C’è una parte dell’Italia indecisa che ha smesso di guardare a Renzi come forza del cambiamento, andando ad ingrossare le fila del Movimento 5 Stelle o quelli restati nel salotto di casa. Il Pd ha bisogno delle diverse anime che lo compongono, quella centrista, derivata dai Popolari, quella cattolica più a sinistra dei Democratici, quella dell’ex Pci e quella dell’area socialista. Ha davanti tre strade: recuperare l’energia e le idealità dell’Ulivo, ridiventare la balena bianca, come la Dc, capace di digerire tutto e il contrario di tutto con l’unico collante del potere o frammentarsi e diventare ininfluente. Vedremo quale mediazione saprà mettere in campo Renzi perché l’attore principale, forse l’unico, resta lui.

di Gianni Galeotti

  L’unica cosa per me davvero impresentabile, in un Paese che ancora dovrebbe e vorrebbe mantenere un benché minimo equilibrio di pesi e contrappesi a livello istituzionale, è proprio la lista degli impresentabili presentata dalla commissione antimafia e resa nota, guarda caso, a ridosso delle elezioni, anzi a ridosso del voto. Con tanto di nomi e cognomi di candidati pronti a confrontarsi con il consenso popolare.

 

  E’ il caso di De Luca, eletto Governatore della Campania. Un’impresentabile che dovrà per forza di cose essere sospeso, ma per effetto della Legge Severino e non certo per il bollo della Commissione antimafia. E qui sta il punto. Perché la commissione è dovuta intervenire in piena campagna, anzi ormai in pieno voto, in un ambito già ampiamente regolato dalla giustizia e dalla normativa vigente?
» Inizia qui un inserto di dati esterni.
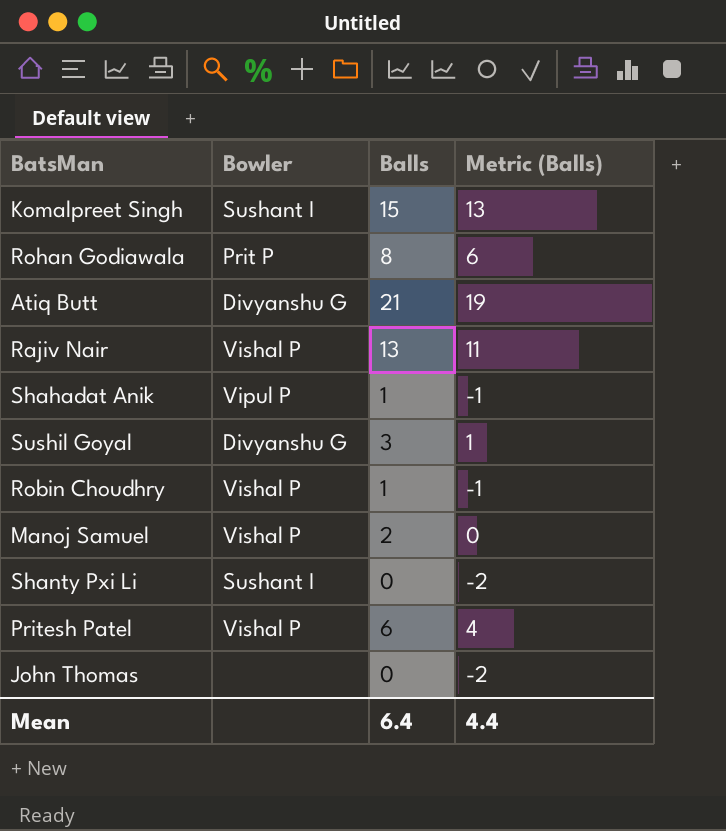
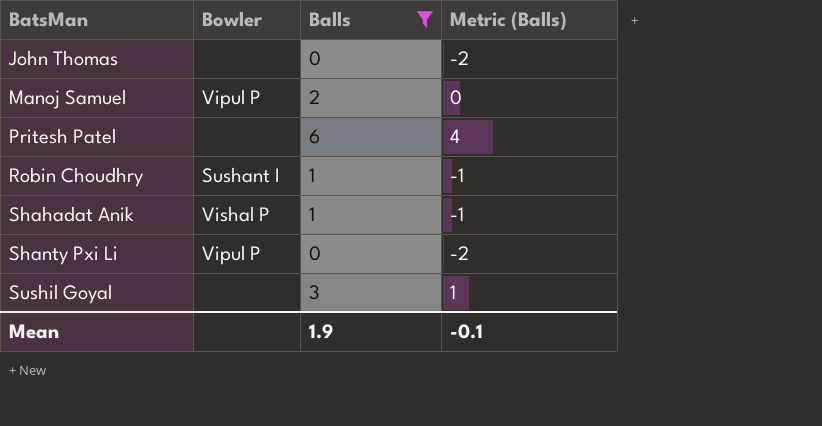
filter: none -> Balls <= 6
row order: none -> BatsMan ascending
Manoj Samuel | Bowler: Vishal P -> Vipul P
Pritesh Patel | Bowler: Vishal P -> none
Robin Choudhry | Bowler: Vishal P -> Sushant I
Shahadat Anik | Bowler: Vipul P -> Vishal P
Shanty Pxi Li | Bowler: Sushant I -> Vipul P
Sushil Goyal | Bowler: Divyanshu G -> none
Mean | Balls: 6.4 -> 1.9
Mean | Metric (Balls): 4.4 -> -0.1

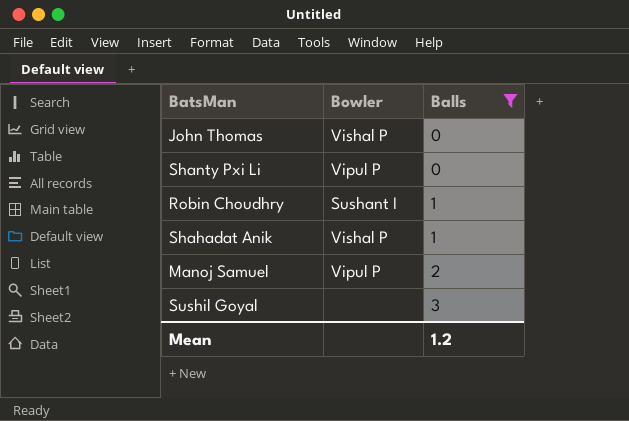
row order: BatsMan ascending -> Balls ascending
column Metric (Balls) | formula: [Balls] - 2 -> none
row Pritesh Patel: none | 6 | 4 -> none
John Thomas | Bowler: none -> Vishal P
Mean | Balls: 1.9 -> 1.2

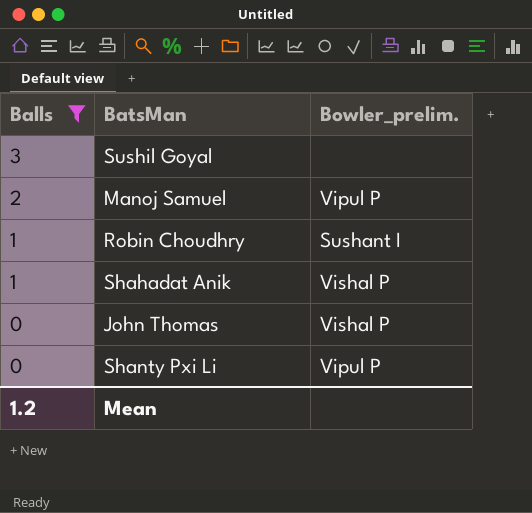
row order: Balls ascending -> Balls descending
column Balls | position: 3 -> 1
column name: Bowler -> Bowler_prelim.

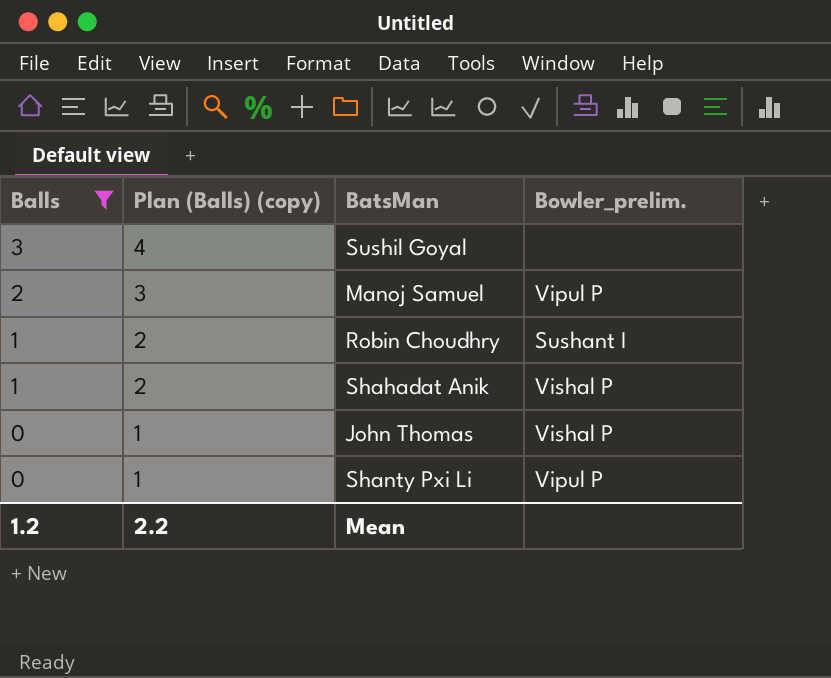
column Plan (Balls) (copy) | formula: none -> [Balls] + 1

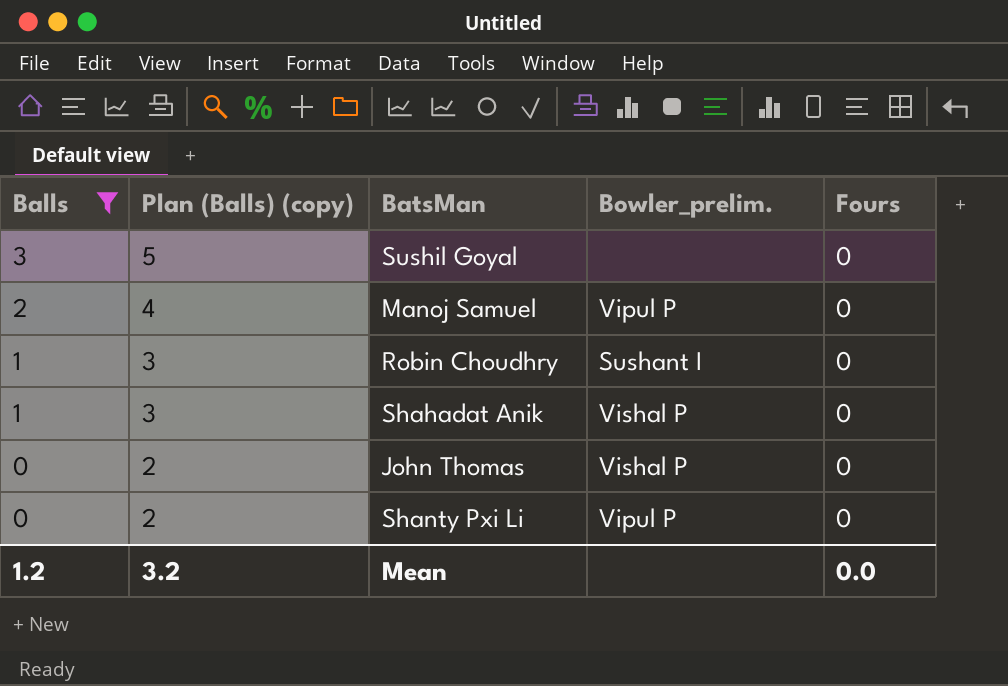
column Plan (Balls) (copy) | formula: [Balls] + 1 -> [Balls] + 2
column Fours | position: none -> 5
Mean | Plan (Balls) (copy): 2.2 -> 3.2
  La ragione l’ha ipotizzata per me giustamente Renzi, con una dichiarazione che, considerata bene, pesa come un macigno sul piano istituzionale: la commissione antimafia sarebbe stata piegata, nelle sue funzioni, alle logiche da regolamento di conti all’interno del PD. Ovvero quello di Rosi Bindi rispetto all’ala renziana. Che davvero sia così o meno, ciò che è successo è comunque, oltre che grave, il segno di un Paese nel più totale caos istituzionale dove riferimenti e limiti sono saltati, dove appunto non c’è più equilibrio, e dove non si sa più davvero chi comanda. Abbiamo una magistratura che sempre più spesso entra a gamba a tesa nella politica, una politica che attraverso magistrati prestati alla politica e poi tornati in magistratura, si fa essa stessa magistratura. Un premier non eletto ed un parlamento eletto con una legge anticostituzionale e superata. E poi ci si domanda il perché i cittadini non vanno più a votare. 

 

  Bene, anzi male: a fare da cornice a questo caos di poteri saltati e mischiati l’uno all’altro ci mancava questa inspiegabile (se non in una lettura renziana), e quanto più inopportuna, inutile e non richiesta, entrata a gamba tesa nella campagna elettorale da parte di un organismo che pur nella sua legittimità ed (autorevolezza?), è sembrato, per evidente volontà della sua Presidentessa, esponente di spicco del Partito Democratico (o meglio, di una parte di esso) Rosi Bindi, forzare davvero i limiti entrando in un ambito già regolato e vigilato dalla legge. Agli occhi dei cittadini alle prese con portafogli vuoti e disoccupazione questa parata di moralità puzza di inutile ed ennesima presa per i fondelli.

 

  Tutto ciò ben lungi da eccessi di garantismo. Non si tratta di questo. Ci sono gi
à le leggi a definire l’inammissibilità delle candidature, l’incompatibilità degli eletti, la revoca degli incarichi, ecc….

  In un contesto politico logorato, degradato, c’era bisogno di tutto fuorché di questo pasticcio.